### SOURCE RECORDS
━━━━

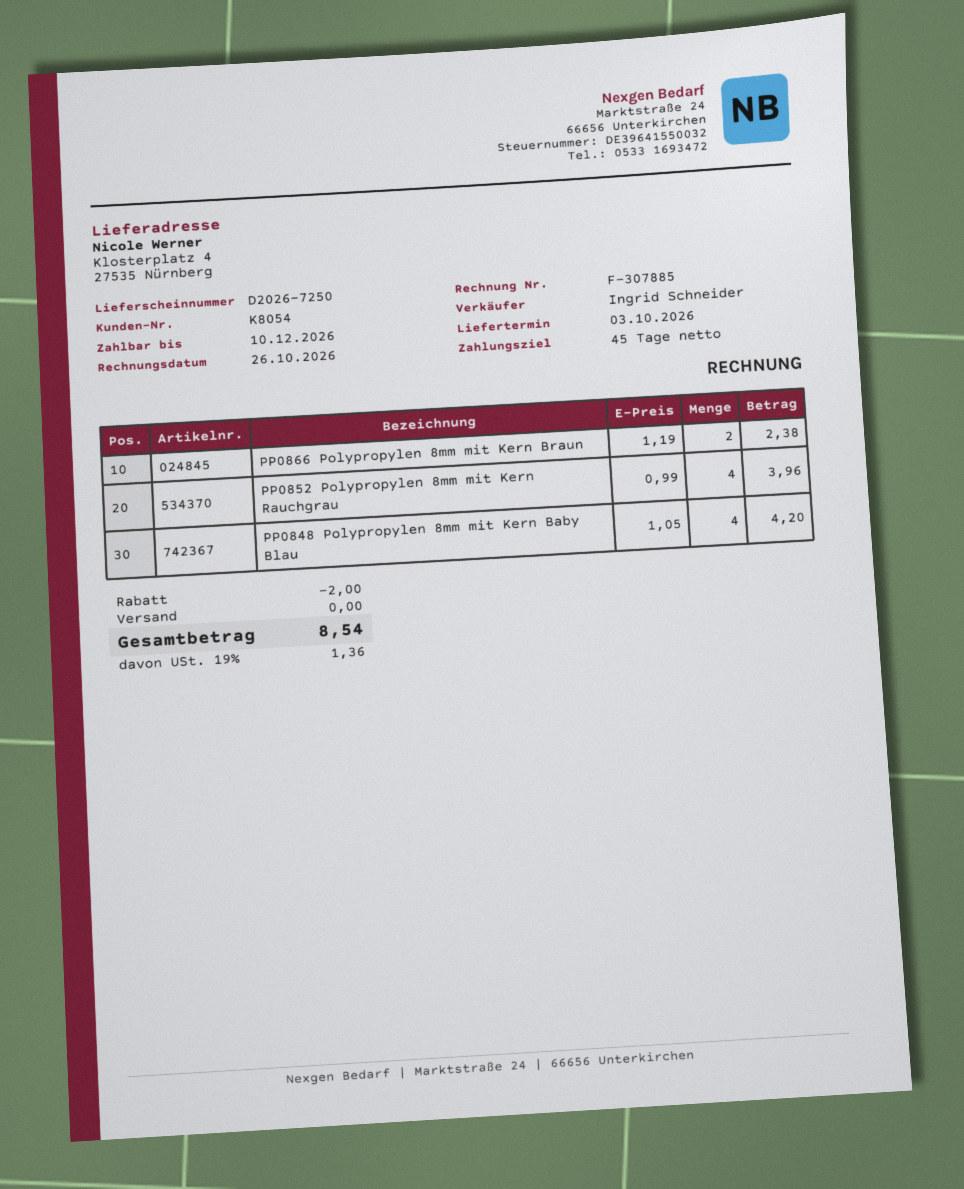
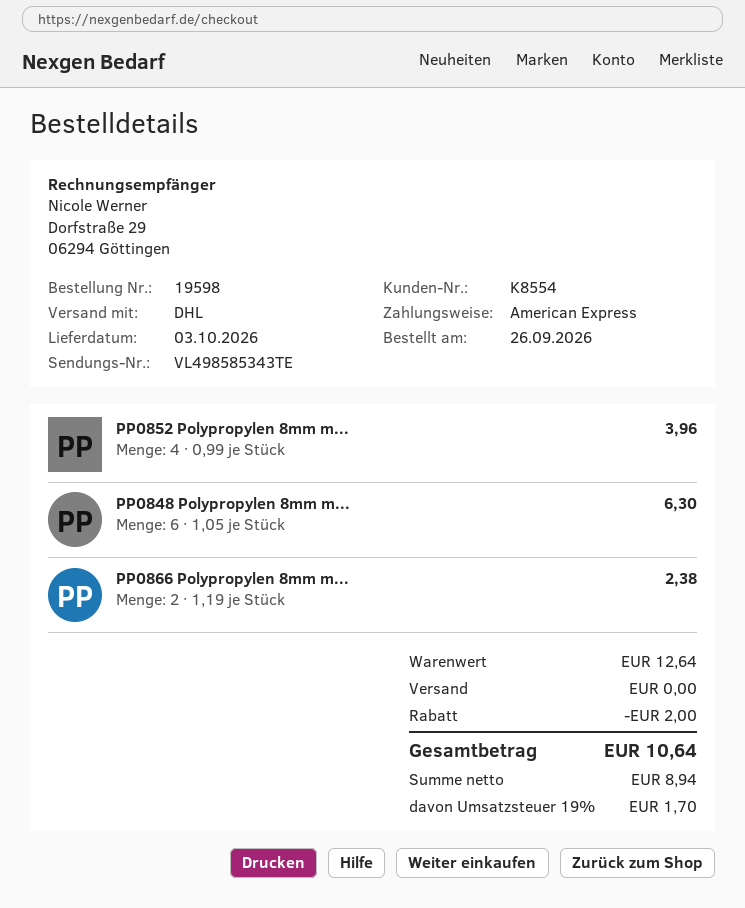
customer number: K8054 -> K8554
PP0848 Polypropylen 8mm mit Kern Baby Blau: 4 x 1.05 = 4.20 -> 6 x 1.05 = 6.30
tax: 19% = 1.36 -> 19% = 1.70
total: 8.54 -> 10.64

━━━━

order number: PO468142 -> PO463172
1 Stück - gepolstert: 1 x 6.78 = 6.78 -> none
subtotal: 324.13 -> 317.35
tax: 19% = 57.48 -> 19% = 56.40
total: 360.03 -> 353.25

━━━━

### TASK ITEM
The answer must consist of every line from the data that holds the string "number".

### YOUR RESPONSE
customer number: K8054 -> K8554
order number: PO468142 -> PO463172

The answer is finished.